Maria e Joana, ativistas de direitos humanos, travaram intenso debate a respeito da forma de coexistência dos direitos fundamentais e destes com certas medidas de interesse coletivo. Maria defende que, de acordo com a teoria interna, os pontos de tensão entre direitos devem ser superados no processo de interpretação, estando lastreada na dicotomia entre direito e restrição, que direciona a atuação do intérprete. Joana, por sua vez, entende que a teoria externa está lastreada na concepção de limite imanente, a qual direciona a resolução dos conflitos entre direitos fundamentais, sendo comum o uso da técnica da ponderação de interesses. À luz dessa narrativa, é correto afirmar que:
- A)Maria e Joana estão completamente certas, já que suas explicações retratam, com exatidão, as teorias a que se referem;
Errada, porque as explicações de Maria e Joana estão invertidas em relação às teorias interna e externa.

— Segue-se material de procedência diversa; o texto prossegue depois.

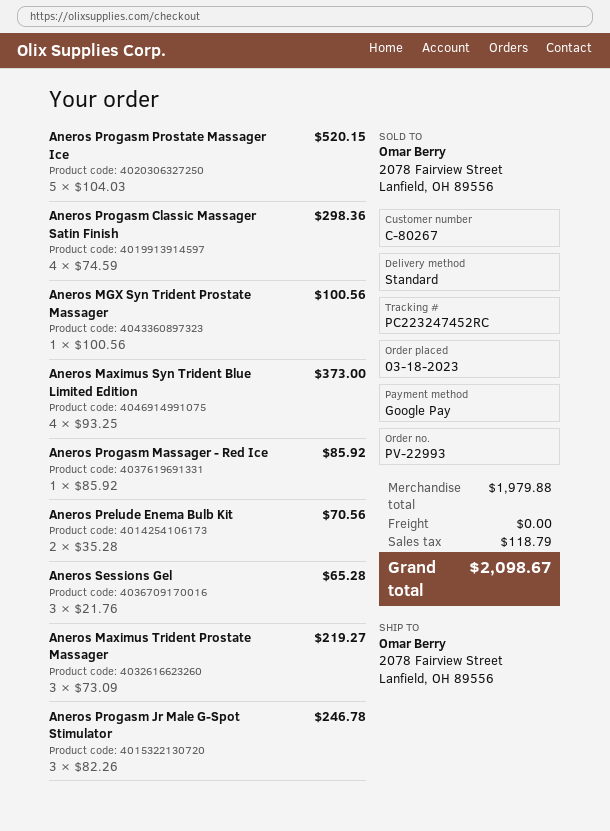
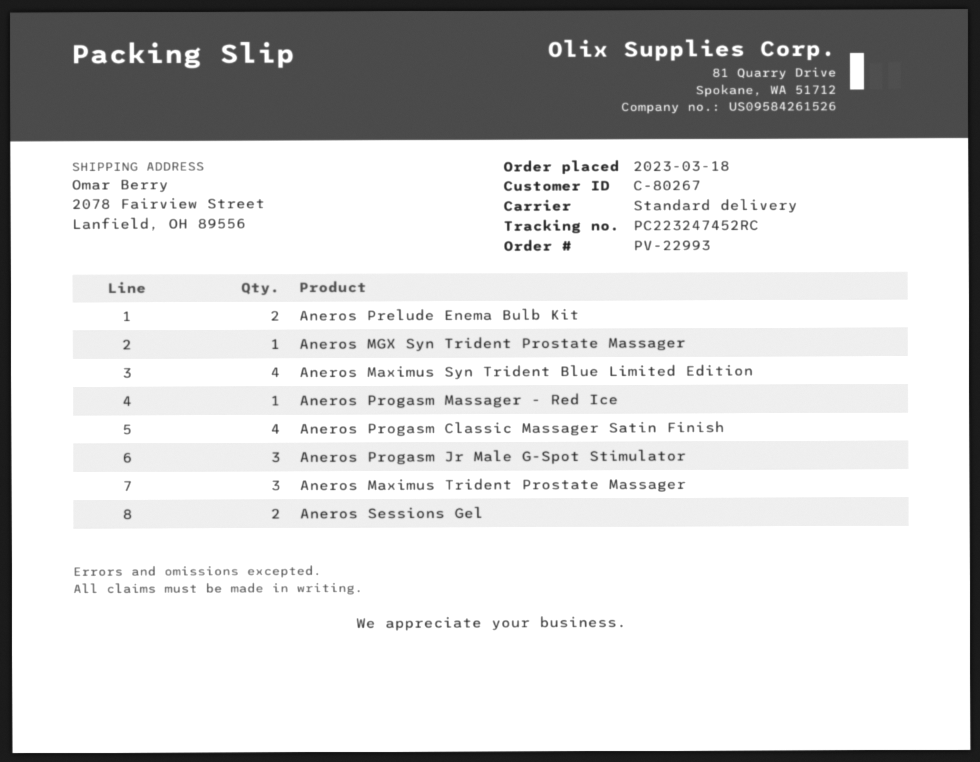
Aneros Progasm Prostate Massager Ice: 5 -> none
Aneros Sessions Gel: 3 -> 2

- B)Maria e Joana estão completamente erradas, já que suas explicações retratam, respectivamente, a teoria externa e a teoria interna;
Errada, porque não é verdade que as duas tenham descrito exatamente a teoria oposta sem qualquer acerto parcial.

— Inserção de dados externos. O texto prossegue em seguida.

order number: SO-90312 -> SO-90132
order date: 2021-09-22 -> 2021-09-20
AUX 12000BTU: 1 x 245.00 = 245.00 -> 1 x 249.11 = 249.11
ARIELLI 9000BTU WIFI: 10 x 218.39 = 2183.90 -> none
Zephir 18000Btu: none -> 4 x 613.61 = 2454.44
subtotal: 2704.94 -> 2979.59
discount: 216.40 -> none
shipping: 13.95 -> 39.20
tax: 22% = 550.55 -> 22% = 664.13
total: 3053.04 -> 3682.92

- C)somente Maria está parcialmente errada, pois os pontos de tensão entre direitos, de acordo com a teoria interna, são resolvidos com o uso da técnica da ponderação;
Errada, porque a ponderação é mais associada à teoria externa, e não ao modo como a teoria interna resolve tensões.

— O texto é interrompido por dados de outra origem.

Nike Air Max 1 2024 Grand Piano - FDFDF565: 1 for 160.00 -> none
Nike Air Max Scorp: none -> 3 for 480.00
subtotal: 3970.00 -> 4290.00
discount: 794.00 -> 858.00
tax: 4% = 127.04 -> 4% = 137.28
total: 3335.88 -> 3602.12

- D)somente Joana está parcialmente errada, pois a técnica da ponderação, embora utilizada na resolução dos conflitos, não se ajusta aos alicerces estruturais da teoria externa;
Errada, porque a crítica à Joana não é essa: o problema central é que ela atribuiu à teoria externa a ideia de limite imanente.
- E)Maria e Joana estão parcialmente erradas, pois a teoria interna se afasta da dicotomia entre direito e restrição, e a externa não se baseia na concepção de limite imanente.
Certa, porque a teoria interna não se baseia na dicotomia direito/restrição, e a teoria externa não se fundamenta em limite imanente.
Gabarito: E
Na teoria interna, o direito fundamental já nasce com seus contornos definidos: o intérprete descobre o alcance do direito, sem trabalhar com a ideia de que existe, primeiro, um direito completo e depois uma restrição externa. Por isso, ela se afasta da clássica dicotomia entre direito e restrição. Em linguagem simples: não é "tenho o direito e depois alguém corta um pedaço"; é "o direito já vem desenhado com seus limites". Já a teoria externa parte da ideia de que existe um direito prima facie, isto é, inicialmente amplo, e que depois podem surgir restrições externas para compatibilizá-lo com outros direitos ou interesses constitucionais. Nessa lógica, a técnica da ponderação costuma aparecer com frequência, especialmente quando há colisão entre princípios. É o mundo do "vamos equilibrar os pratos da balança". Por isso, o enunciado da Maria e o da Joana trocam os conceitos. Maria atribuiu à teoria interna a lógica da dicotomia direito/restrição, que é típica da teoria externa. Joana, por sua vez, associou a teoria externa ao limite imanente, mas essa ideia pertence à teoria interna. A banca quer exatamente essa inversão conceitual. Então, o gabarito é a letra E, porque ambas as explicações estão parcialmente erradas: a teoria interna se afasta da dicotomia entre direito e restrição, e a teoria externa não se funda na noção de limite imanente. Na doutrina constitucional, essa distinção é clássica e aparece, por exemplo, em autores que tratam da estrutura dos direitos fundamentais e da colisão entre eles, com destaque para a ponderação como técnica típica da teoria externa.